- **Records supplied**:
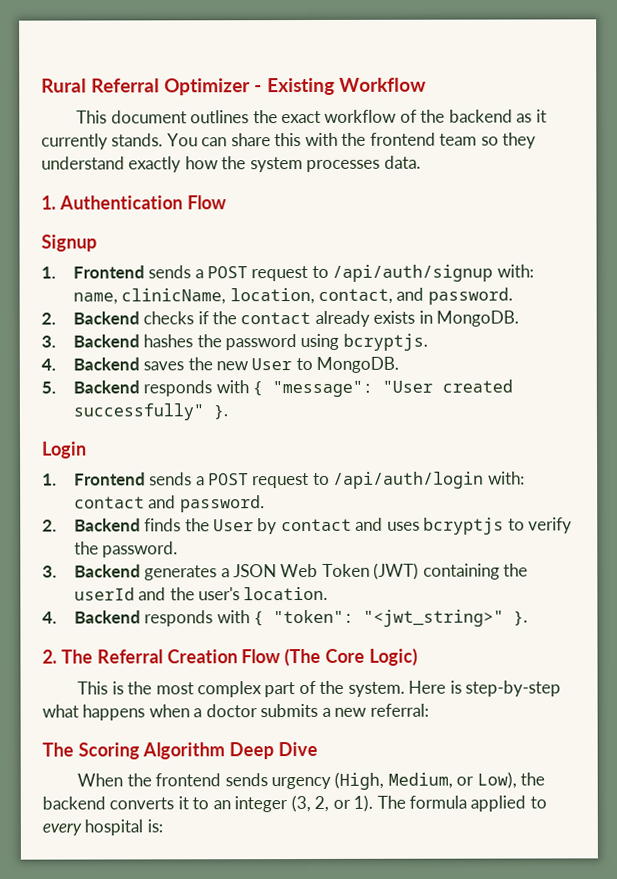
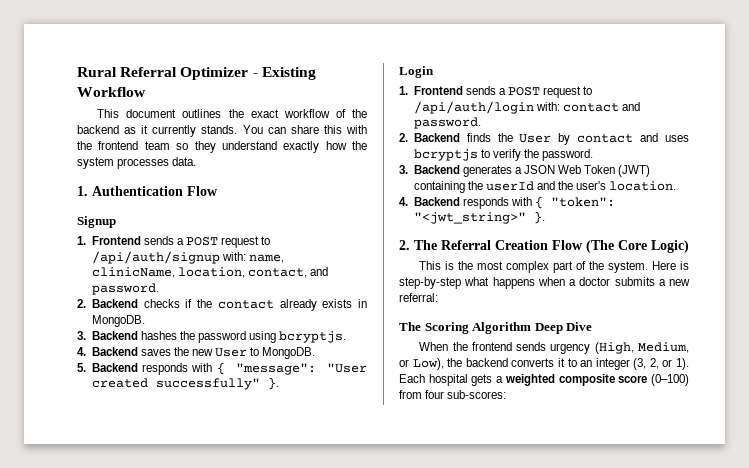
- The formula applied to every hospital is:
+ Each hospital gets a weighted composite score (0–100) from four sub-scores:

* * *

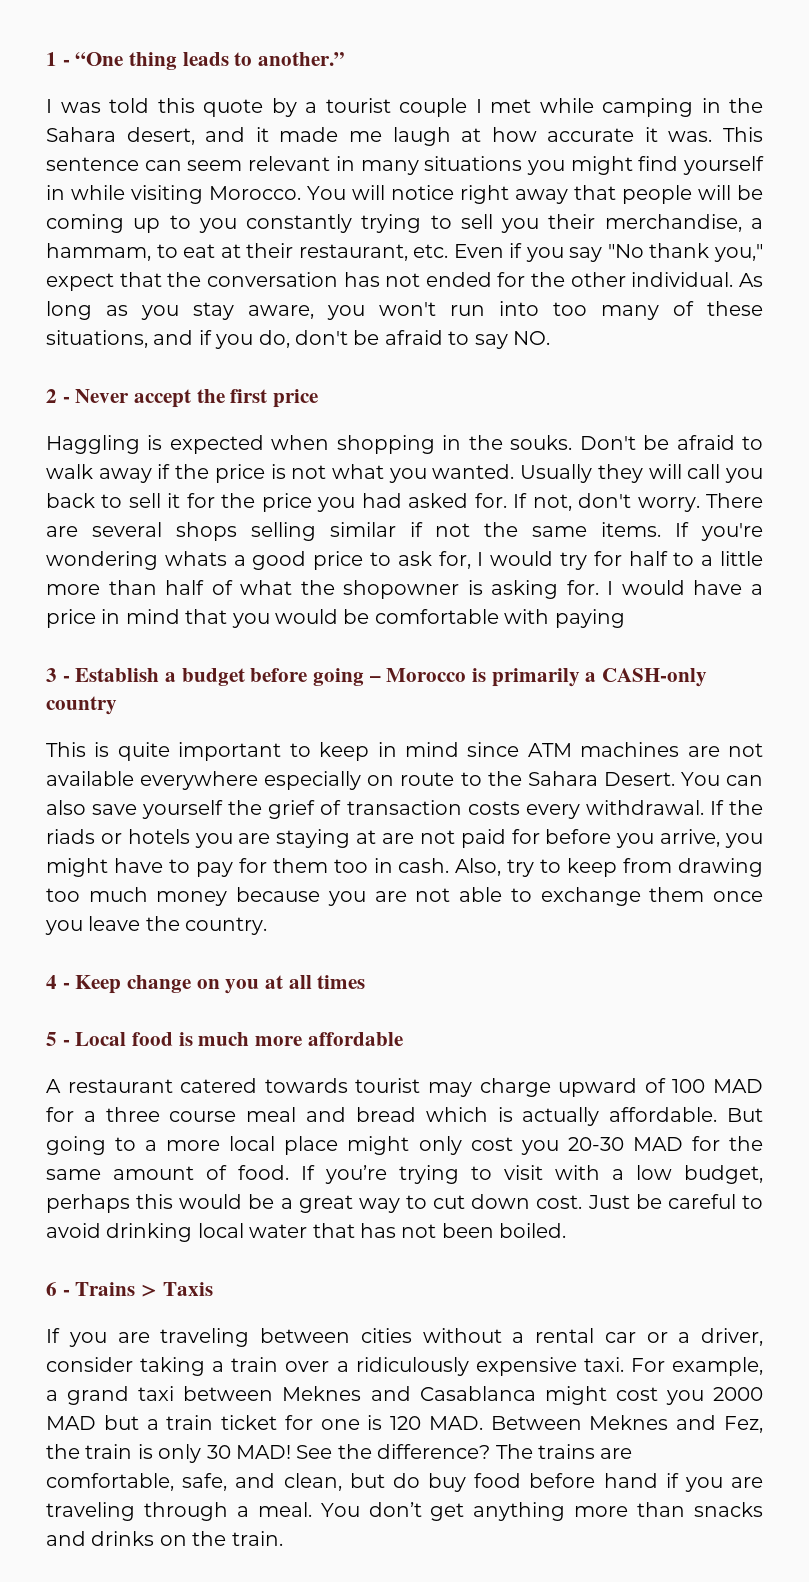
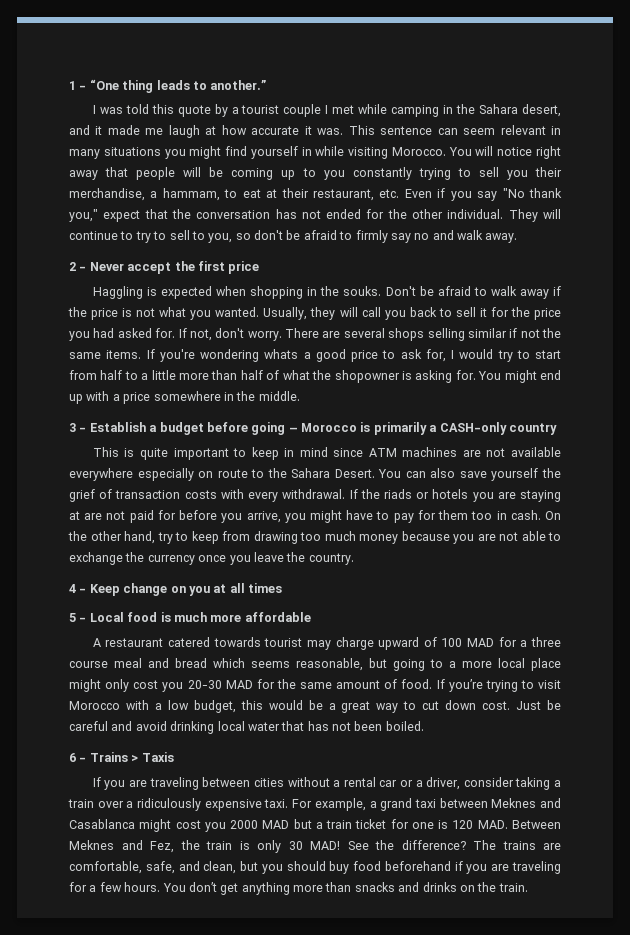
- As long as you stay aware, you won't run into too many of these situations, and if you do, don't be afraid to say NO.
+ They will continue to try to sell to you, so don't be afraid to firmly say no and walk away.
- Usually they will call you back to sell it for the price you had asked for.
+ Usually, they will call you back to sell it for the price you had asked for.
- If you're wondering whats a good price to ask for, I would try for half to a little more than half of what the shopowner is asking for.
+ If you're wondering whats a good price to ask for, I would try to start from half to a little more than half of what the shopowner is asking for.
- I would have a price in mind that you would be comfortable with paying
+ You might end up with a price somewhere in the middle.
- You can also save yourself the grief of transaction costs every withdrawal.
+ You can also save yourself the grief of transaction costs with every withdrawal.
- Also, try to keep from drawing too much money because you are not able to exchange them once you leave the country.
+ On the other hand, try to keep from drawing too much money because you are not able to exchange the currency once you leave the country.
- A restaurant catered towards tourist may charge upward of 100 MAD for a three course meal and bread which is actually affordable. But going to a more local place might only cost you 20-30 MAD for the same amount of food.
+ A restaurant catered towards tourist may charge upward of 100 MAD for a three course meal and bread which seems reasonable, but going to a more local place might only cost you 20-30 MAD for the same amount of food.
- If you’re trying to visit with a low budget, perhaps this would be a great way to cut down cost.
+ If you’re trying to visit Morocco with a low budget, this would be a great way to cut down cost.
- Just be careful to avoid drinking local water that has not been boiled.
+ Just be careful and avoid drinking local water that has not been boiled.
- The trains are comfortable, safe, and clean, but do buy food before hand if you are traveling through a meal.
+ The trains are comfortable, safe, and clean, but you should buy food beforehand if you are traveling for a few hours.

- **Task details**:
Only one stretch of the data above is needed. Restate it word for word, from the line containing "- The formula" through the line containing "Each hospital gets", both ends included.

- **Solution below**:
- The formula applied to every hospital is:
+ Each hospital gets a weighted composite score (0–100) from four sub-scores:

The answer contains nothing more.